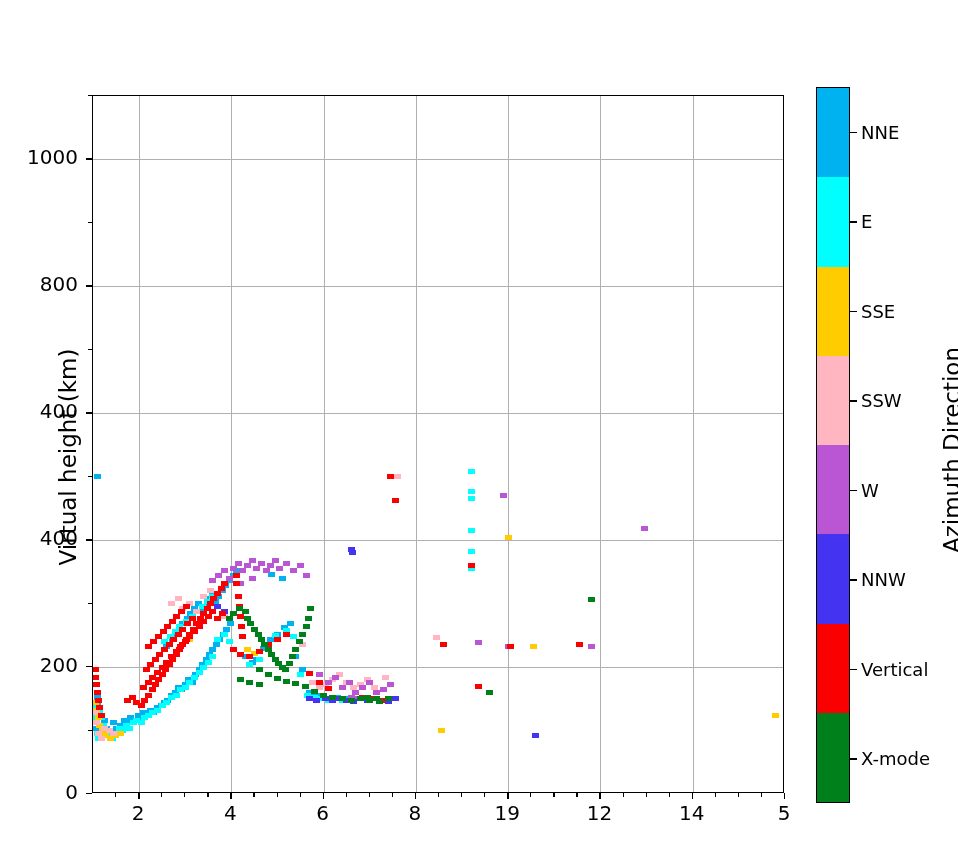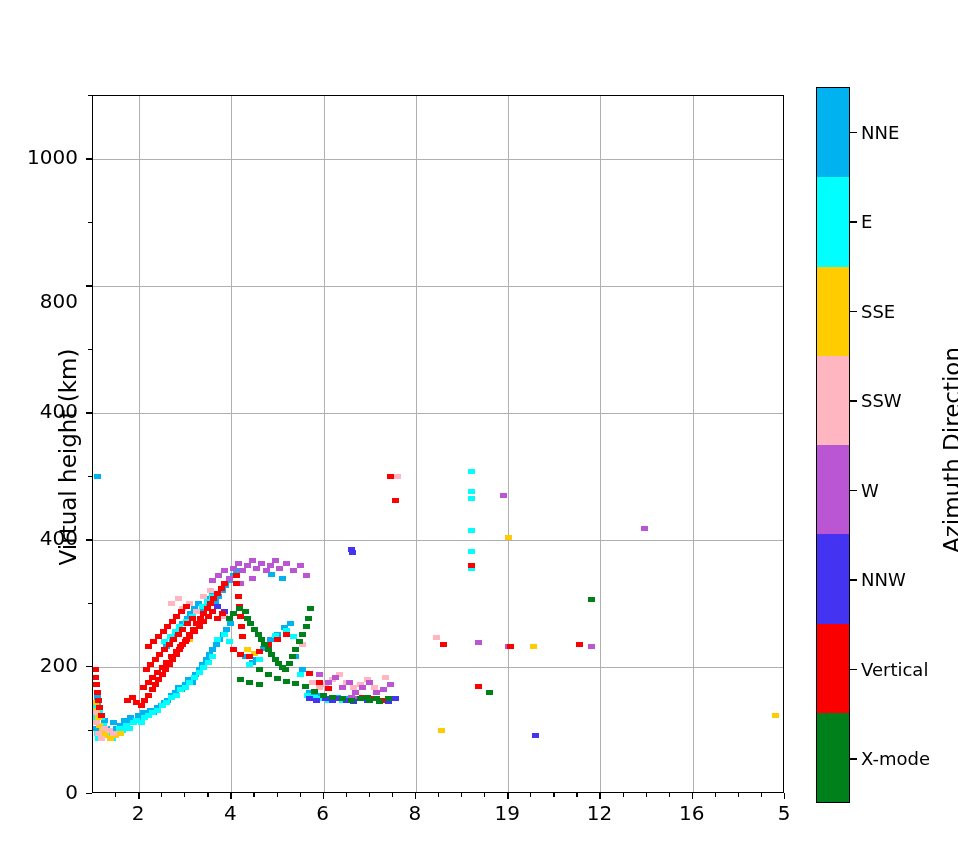--- a/index.html
+++ b/index.html
@@ -522,7 +522,7 @@
       <div class="tick y" style="top: 412.273px;"></div>
       <div class="ylab" style="top: 399.273px;">400</div>
       <div class="tick y" style="top: 285.364px;"></div>
-      <div class="ylab" style="top: 289px; text-align: right;">800</div>
+      <div class="ylab" style="top: 272px; text-align: right;">800</div>
       <div class="tick y" style="top: 158.455px;"></div>
       <div class="ylab" style="top: 145.455px;">1000</div>
       <div class="tick ym" style="top: 729.545px;"></div>

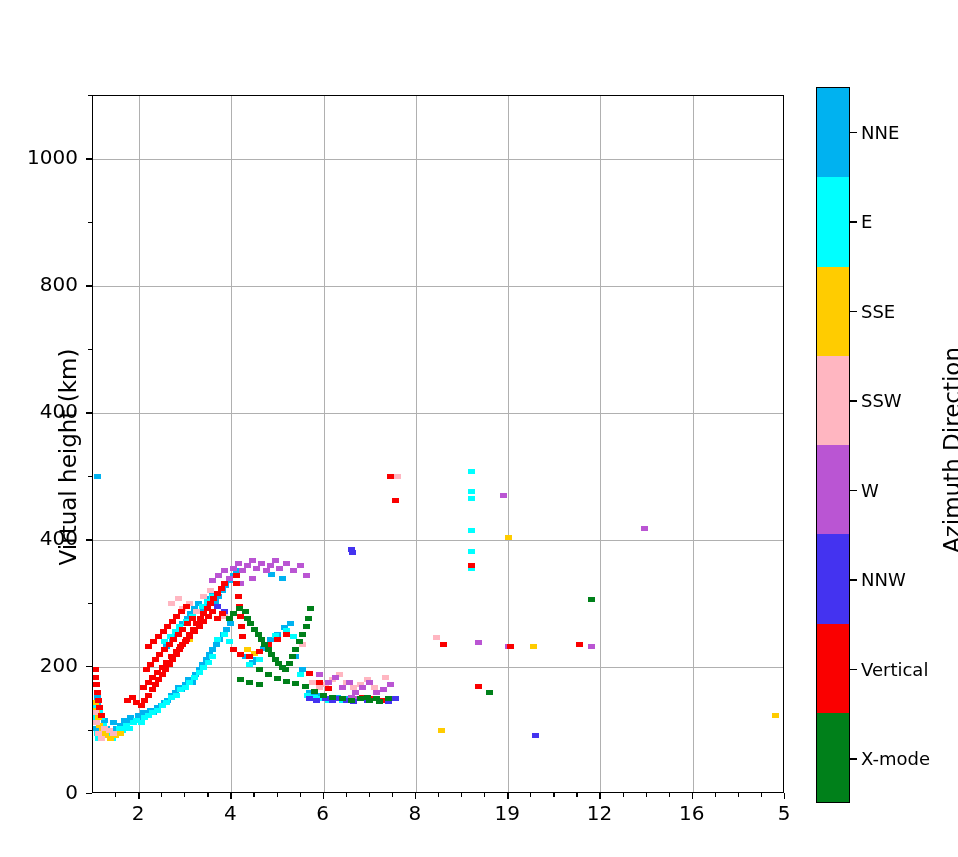--- a/index.html
+++ b/index.html
@@ -488,7 +488,7 @@
       <div class="tick x" style="left: 599.467px;"></div>
       <div class="xlab" style="left: 569.467px;">12</div>
       <div class="tick x" style="left: 691.733px;"></div>
-      <div class="xlab" style="left: 661.733px;">16</div>
+      <div class="xlab" style="left: 661.733px;">14</div>
       <div class="tick x" style="left: 784px;"></div>
       <div class="xlab" style="left: 754px;">5</div>
       <div class="tick xm" style="left: 115.067px;"></div>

_ _ _ _ _

Reproduce the entries above exactly, without images.

--- a/index.html
+++ b/index.html
@@ -522,7 +522,7 @@
       <div class="tick y" style="top: 412.273px;"></div>
       <div class="ylab" style="top: 399.273px;">400</div>
       <div class="tick y" style="top: 285.364px;"></div>
-      <div class="ylab" style="top: 289px; text-align: right;">800</div>
+      <div class="ylab" style="top: 272px; text-align: right;">800</div>
       <div class="tick y" style="top: 158.455px;"></div>
       <div class="ylab" style="top: 145.455px;">1000</div>
       <div class="tick ym" style="top: 729.545px;"></div>

--- a/index.html
+++ b/index.html
@@ -488,7 +488,7 @@
       <div class="tick x" style="left: 599.467px;"></div>
       <div class="xlab" style="left: 569.467px;">12</div>
       <div class="tick x" style="left: 691.733px;"></div>
-      <div class="xlab" style="left: 661.733px;">16</div>
+      <div class="xlab" style="left: 661.733px;">14</div>
       <div class="tick x" style="left: 784px;"></div>
       <div class="xlab" style="left: 754px;">5</div>
       <div class="tick xm" style="left: 115.067px;"></div>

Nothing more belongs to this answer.